For all the earth is the Lord’s,
and he has set the world in order.
“He will protect his faithful ones,
but the wicked will disappear in darkness.
No one will succeed by strength alone.
Those who fight against the Lord will be shattered.
He thunders against them from heaven;
the Lord judges throughout the earth.
He gives power to his king;
he increases the strength of his anointed one.”
Then Elkanah returned home to Ramah without Samuel. And the boy served the Lord by assisting Eli the priest.
We have often commented that the First Testament contains shadows of the Latter Testament. Such is the case with the passage for today. In this historical account, a barren woman, Hannah, has prayed to God for a child which she vowed to give to the Lord should he answer her prayer. As you recall, God answered her prayer and gave her a son whom she named Samuel.

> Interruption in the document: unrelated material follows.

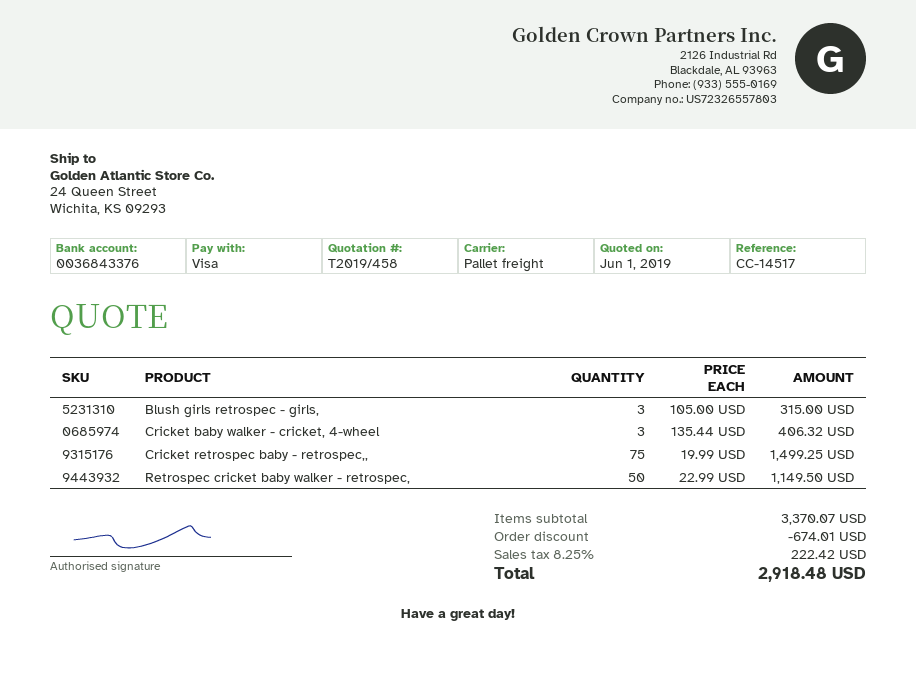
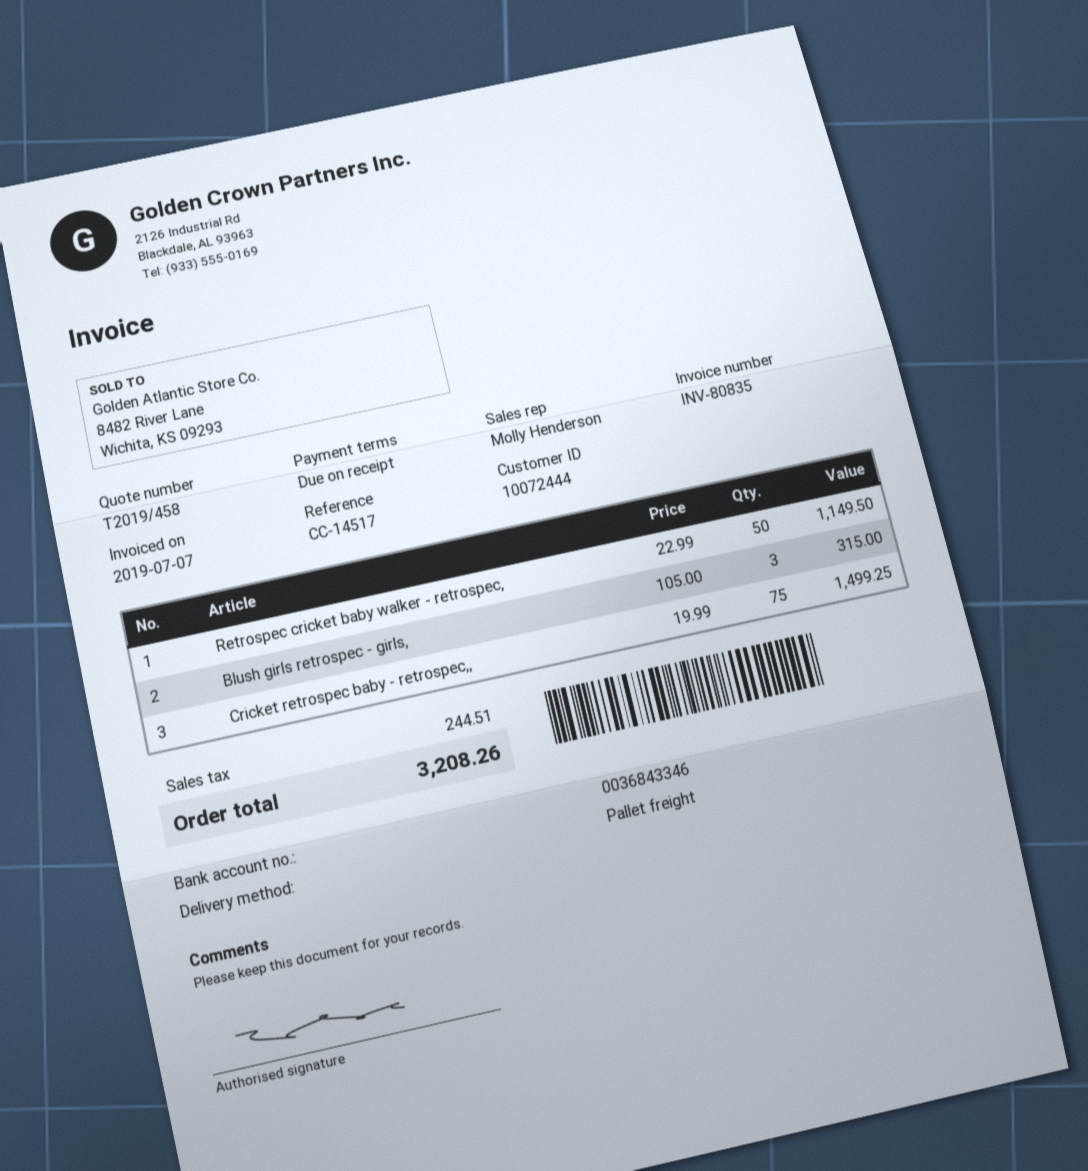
bank account: 0036843376 -> 0036843346
Cricket baby walker - cricket, 4-wheel: 3 x 135.44 = 406.32 -> none
discount: 674.01 -> none
tax: 222.42 -> 244.51
total: 2918.48 -> 3208.26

He lived and served in the Tabernacle of the Lord as a young boy alongside an old priest named Eli. Samuel was Israel’s last judge and first prophet who functioned also as priest. In addition he anointed Israel’s first two kings, Saul and David. There are a number of similarities to John the Baptist in the New Testament as well as to Jesus. Samuel’s mother, Hannah, also reminds us of Mary in her response to the angel upon learning she would bear the Messiah.
With a broken heart, Hannah made a vow to the Lord which she kept. (Jesus cautions us not to make vows, but simply keep our word (Matt. 5:33-37). Vows, however, were not uncommon in the First Testament times. Again there are similarities in Mary and Joseph taking the infant Jesus to the Temple to redeem the first born with sacrifices and Hannah and Elkanah taking Samuel to the Tabernacle and offering sacrifices in dedicating him to the service in full-time ministry at the place of worship.
Hannah’s song of praise has great similarities to Mary’s song in the first chapter of Luke’s gospel (the Magnificat). Compare their songs of praise:
“My heart rejoices in the Lord! The Lord has made me strong.” (Hannah);
“Oh, how my soul praises the Lord. How my spirit rejoices in God my Savior!” (Mary).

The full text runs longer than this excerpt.